LES forces principales des Russes avaient été rejetées au-delà de la Dwina et du Dniéper. La plus grande partie de la Pologne était libre. Nos troupes, affaiblies par les marches, les privations, et par cinq ou six combats dont les trois derniers avaient été à notre avantage, espéraient des cantonnemens sur les anciennes frontières du territoire polonais que Smolensk devait maintenant protéger. On n’eût pas seulement pensé que, laissant derrière lui des corps ennemis considérables qui pouvaient vaincre ceux qu’on leur opposerait, l’empereur osât s’enfoncer au cœur de la Russie pour y combattre une armée formidable qui se grossissait sans cesse de nombreuses milices, et se fortifiait de toute espèce de secours à l’approche de l’hiver; tandis que la sienne diminuait au contraire chaque jour, et se voyait entièrement dénuée de tout ce qu’il fallait pour lutter contre les rigueurs de ces climats. C’est cependant ce qui fut arrêté dans son esprit. Il laissa sa gauche à Polotsk; sa droite, composée d’Autrichiens et de Saxons, non loin du duché de Varsovie, et il s’aventura dans la Moscovie avec le reste de ses troupes. Smolensk était déjà un point avancé de nos lignes, Moscou était à quatre-vingts lieues plus loin, nous étions à la fin d’août, le moindre revers compromettait toute la campagne. Cette considération ne fut pas assez puissante. Il était décidé qu’il fallait aller à Moscou. Moscou devint dès lors le port de salut. On supporta avec résignation les privations, les fatigues et les dangers d’une guerre, qui devenait de jour en jour plus meurtrière, en pensant que Moscou en serait le terme; qu’on y trouverait la paix, l’abondance et l’oubli des maux, et que bientôt on pourrait envisager la patrie et se livrer à l’espoir d’y rentrer. Tels étaient les beaux rêves dans lesquels notre imagination se complaisait. Ces illusions seules pouvaient soutenir notre courage: on y croyait, parce qu’on avait besoin d’y croire. Les soldats souffrirent plus qu’ils n’avaient jamais souffert. Mais la faim, les fatigues et l’ennemi ne les effrayaient pas; et ils ne connaissaient pas leur position. Quelle force d’âme ne fallait-il pas aux chefs qui en appréciaient tout le danger, pour les guider froidement à la victoire dans des momens aussi décisifs!
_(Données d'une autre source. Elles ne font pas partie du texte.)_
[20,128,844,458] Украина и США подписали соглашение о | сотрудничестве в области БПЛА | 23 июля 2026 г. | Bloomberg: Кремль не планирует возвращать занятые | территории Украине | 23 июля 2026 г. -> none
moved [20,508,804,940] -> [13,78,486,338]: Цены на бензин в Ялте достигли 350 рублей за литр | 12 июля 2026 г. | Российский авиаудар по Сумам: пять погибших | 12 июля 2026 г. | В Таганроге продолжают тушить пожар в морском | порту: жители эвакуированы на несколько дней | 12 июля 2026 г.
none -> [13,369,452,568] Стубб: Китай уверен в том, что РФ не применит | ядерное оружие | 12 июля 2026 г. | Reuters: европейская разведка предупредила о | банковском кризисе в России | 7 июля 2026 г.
On prit donc la route de Moscou sans faire aucune disposition de défense dans les pays qu’on abandonnait, sans y préparer aucune ressource; on le quitta comme ne devant y repasser qu’après avoir obtenu la paix.
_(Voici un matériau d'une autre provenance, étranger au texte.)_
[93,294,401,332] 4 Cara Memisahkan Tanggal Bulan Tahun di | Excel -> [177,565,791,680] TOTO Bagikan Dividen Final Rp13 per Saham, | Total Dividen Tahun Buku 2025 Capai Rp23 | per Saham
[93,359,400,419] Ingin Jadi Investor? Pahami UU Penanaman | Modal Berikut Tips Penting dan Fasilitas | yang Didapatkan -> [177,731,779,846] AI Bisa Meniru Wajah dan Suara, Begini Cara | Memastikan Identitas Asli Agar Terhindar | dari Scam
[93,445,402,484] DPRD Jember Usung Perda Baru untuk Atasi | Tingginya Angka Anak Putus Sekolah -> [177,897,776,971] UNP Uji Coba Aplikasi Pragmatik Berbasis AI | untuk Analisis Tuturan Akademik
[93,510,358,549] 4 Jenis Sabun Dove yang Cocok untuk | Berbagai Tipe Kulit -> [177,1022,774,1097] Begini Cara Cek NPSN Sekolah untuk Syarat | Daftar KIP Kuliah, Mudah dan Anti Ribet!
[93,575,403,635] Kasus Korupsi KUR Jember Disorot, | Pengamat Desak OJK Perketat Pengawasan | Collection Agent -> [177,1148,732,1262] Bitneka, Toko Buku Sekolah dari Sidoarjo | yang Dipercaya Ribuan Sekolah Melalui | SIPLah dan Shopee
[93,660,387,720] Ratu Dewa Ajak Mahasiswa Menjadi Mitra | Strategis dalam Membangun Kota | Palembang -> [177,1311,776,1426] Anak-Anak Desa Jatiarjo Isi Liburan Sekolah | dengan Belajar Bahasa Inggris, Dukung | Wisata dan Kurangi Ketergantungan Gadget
Nous trouvions les villages encore plus dévastés et souvent brûlés; les villes étaient désertes; les vivres étaient encore plus rares qu’auparavant. On se battit à Dorogobouje, à Viesma, qui furent réduits en cendres, et auprès de Gjat. Le soir, le feu de la mousqueterie roulait pendant une heure avant qu’on ne prît position; c’était toujours ainsi qu’on plaçait les avant-postes: on s’était tellement accoutumé à cette résistance, qu’on ne laissait pas pour cela de s’installer dans le voisinage pour passer la nuit.

Quelles nuits nous passions! et surtout quel réveil pour ceux qui avaient pu oublier un instant nos infortunes! on était aussitôt assailli par ces idées de famine, d’incendie, de destruction et de mort qui formaient toute notre intelligence; l’instinct de la conservation ne pouvait méconnaître des dangers si urgens, et rappelait sans cesse notre attention à ce triste sujet.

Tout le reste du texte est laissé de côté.